Jonas Beskow1, Kjell Elenius1 & Scott Mc
1Department of Speech, Music and Hearing, KTH, Stockholm
2Swedish Institute for Computer Science, Stockholm
The object of the Olga project is to develop an interactive 3D animated talking agent. The final target could be the future, digital TV-set, where the Olga agent would guide naive users through various new services on the networks. The current application is consumer information about microwave ovens. Olga implicates the development of a system with components from many different fields: dialogue management, speech recognition, multimodal speech synthesis, graphics, animation, facilities for direct manipulation and database handling. To integrate all knowledge sources Olga is implemented with separate modules communicating with a central dialogue interaction manager. In this paper we mainly describe the talking animated agent and the dialogue manager. There is also a short description of the preliminary speech recogniser used in the project.

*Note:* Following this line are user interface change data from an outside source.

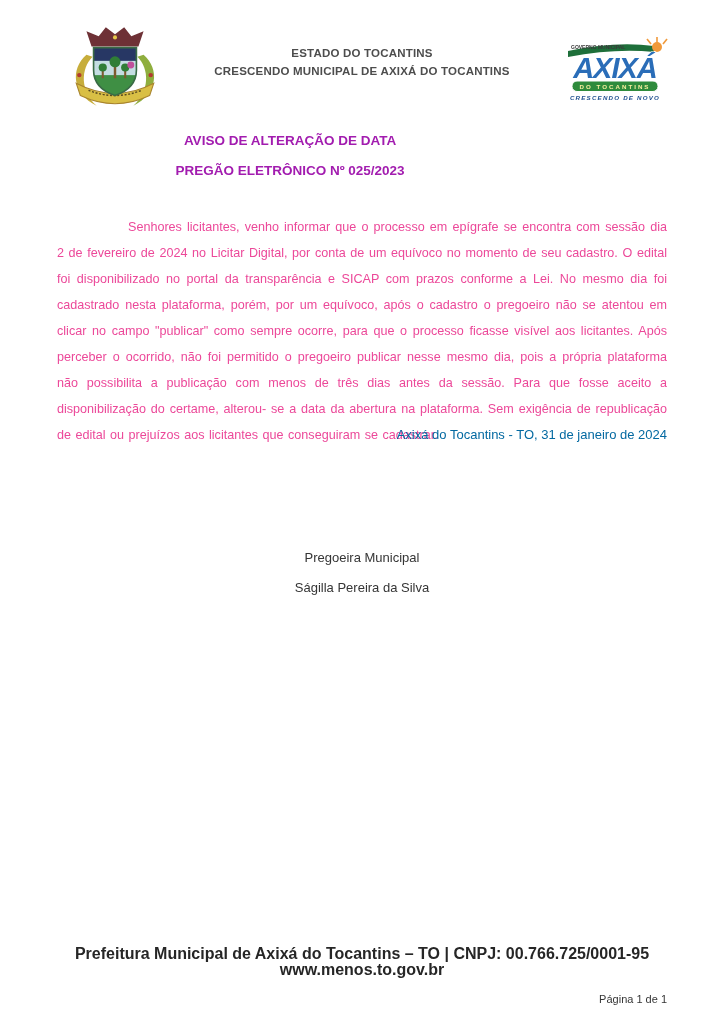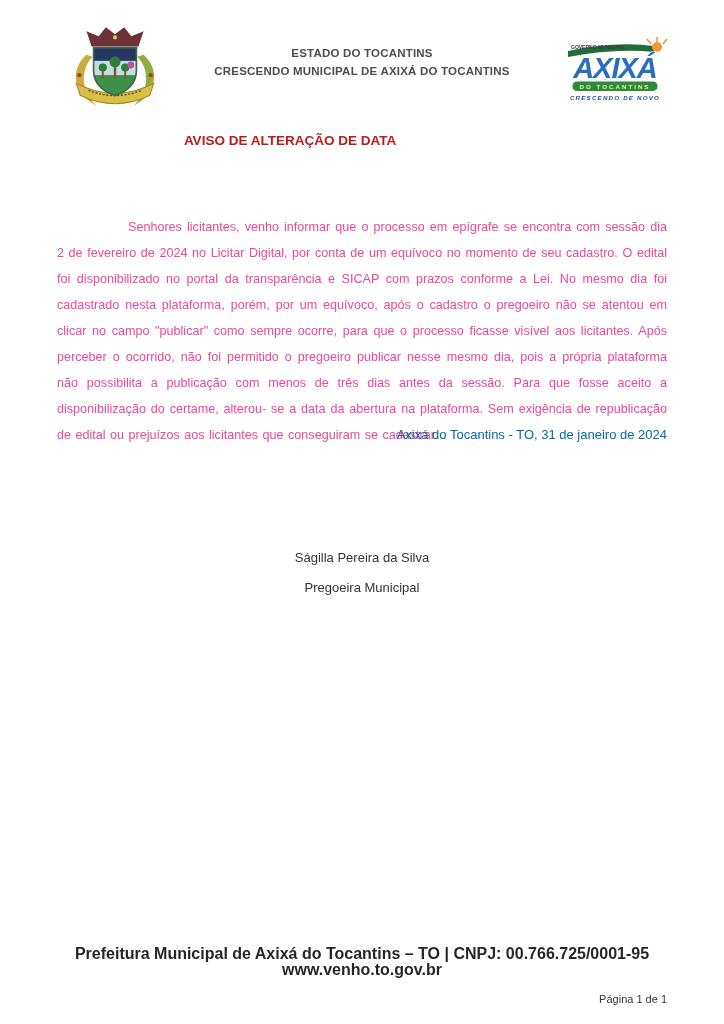--- a/index.html
+++ b/index.html
@@ -53,7 +53,7 @@
     font-weight: bold;
     font-size: 13.5px;
     line-height: 30px;
-    color: #b91c1c;
+    color: #a21caf;
   }
 
   

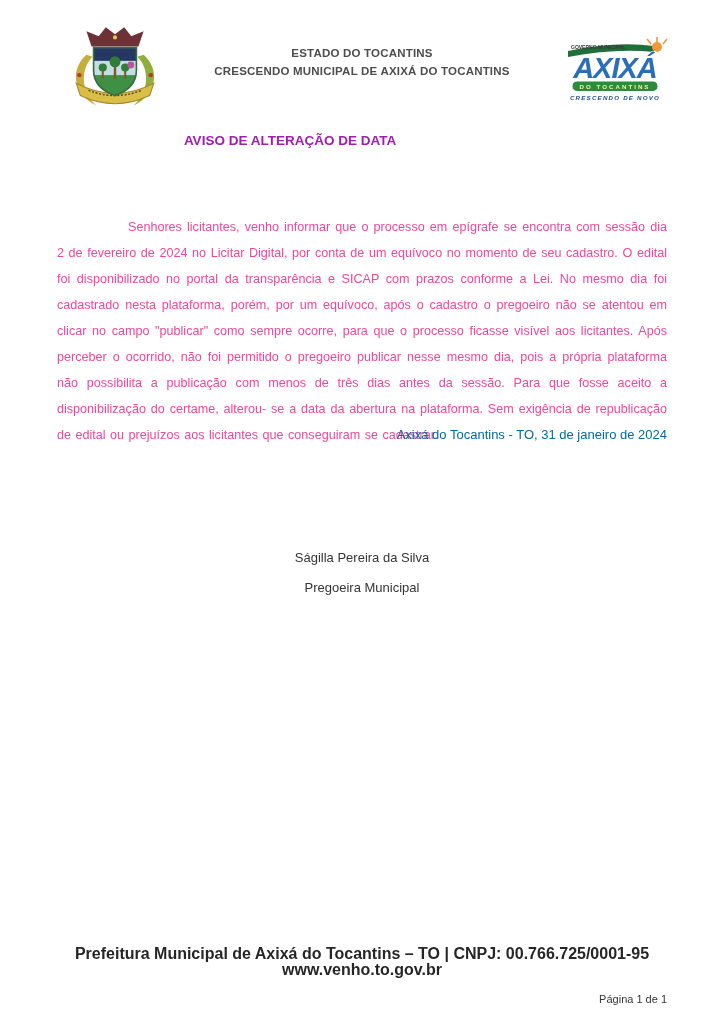--- a/index.html
+++ b/index.html
@@ -177,6 +177,7 @@
 
   <div class="doc-title">
     <div>AVISO DE ALTERAÇÃO DE DATA</div>
+    <div>PREGÃO ELETRÔNICO Nº 025/2023</div>
   </div>
 
   <p class="body-paragraph">Senhores licitantes, venho informar que o processo em epígrafe se encontra com sessão dia 2 de fevereiro de 2024 no Licitar Digital, por conta de um equívoco no momento de seu cadastro. O edital foi disponibilizado no portal da transparência e SICAP com prazos conforme a Lei. No mesmo dia foi cadastrado nesta plataforma, porém, por um equívoco, após o cadastro o pregoeiro não se atentou em clicar no campo "publicar" como sempre ocorre, para que o processo ficasse visível aos licitantes. Após perceber o ocorrido, não foi permitido o pregoeiro publicar nesse mesmo dia, pois a própria plataforma não possibilita a publicação com menos de três dias antes da sessão. Para que fosse aceito a disponibilização do certame, alterou- se a data da abertura na plataforma. Sem exigência de republicação de edital ou prejuízos aos licitantes que conseguiram se cadastrar.</p>

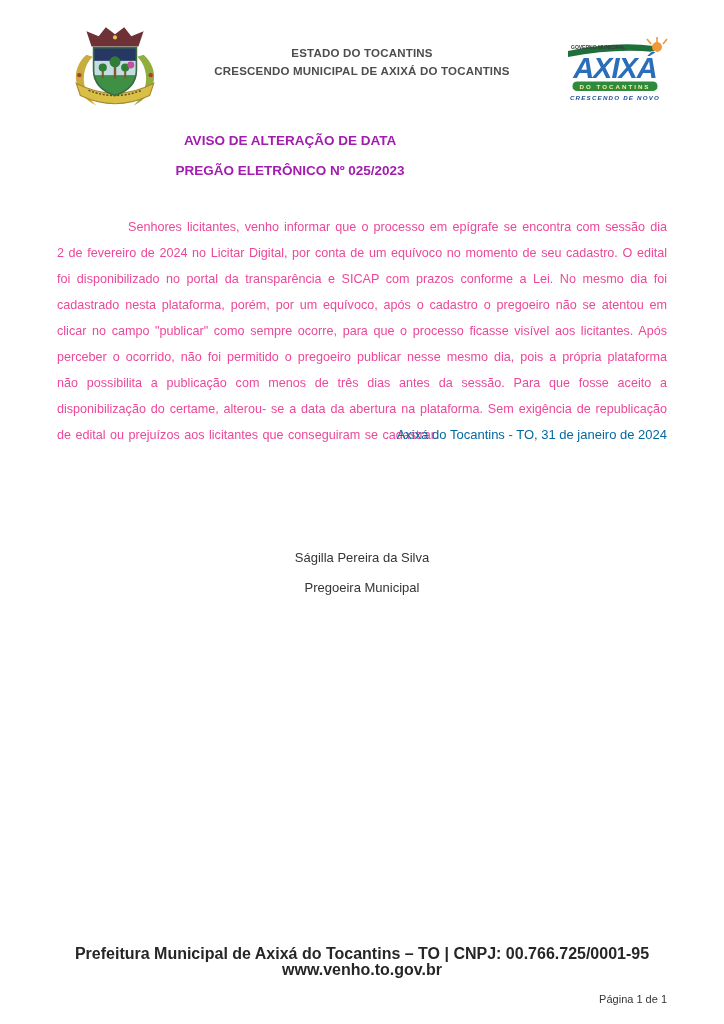--- a/index.html
+++ b/index.html
@@ -185,8 +185,8 @@
   <div class="date-line">Axixá do Tocantins - TO, 31 de janeiro de 2024</div>
 
   <div class="signature-block">
+    <div>Pregoeira Municipal</div>
     <div>Ságilla Pereira da Silva</div>
-    <div>Pregoeira Municipal</div>
   </div>
 
   <div class="footer-block">

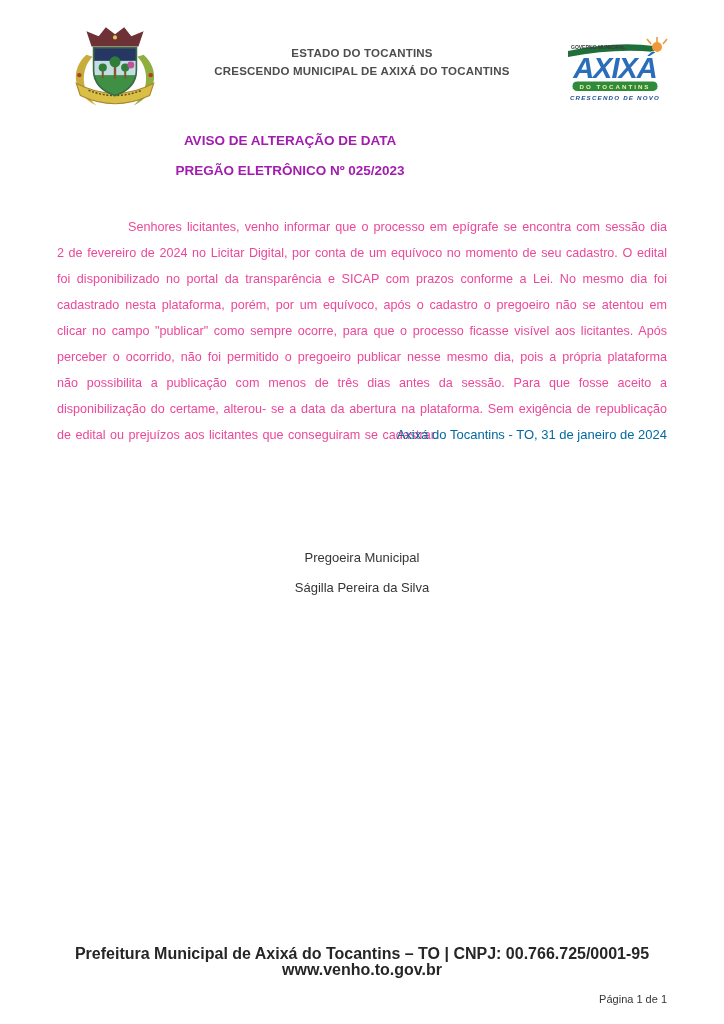--- a/index.html
+++ b/index.html
@@ -191,7 +191,7 @@
 
   <div class="footer-block">
     <div>Prefeitura Municipal de Axixá do Tocantins – TO | CNPJ: 00.766.725/0001-95</div>
-    <div>www.venho.to.gov.br</div>
+    <div>www.menos.to.gov.br</div>
   </div>
 
   <div class="page-number">Página 1 de 1</div>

As spoken dialogue systems for simple information services begin to
move from the laboratory into the area of technology, research interest
is increasing turning to the integration of spoken dialogue interfaces
with other modalities such as graphical interfaces. Apart from the general
advantages of allowing an alternative input and output modality, speech
can compensate for some of the apparent limitations of a graphical interface.
Advantages include increased speed of interaction, higher bandwidth (attention
and attitude expressed through stress and prosody, etc.) and ability to
describe objects not visually present. Conversely, the graphical interface
can compensate for limitations of speech e.g. by making immediately visible
the effects of actions upon objects and indicating through the display
which objects are currently salient for the system.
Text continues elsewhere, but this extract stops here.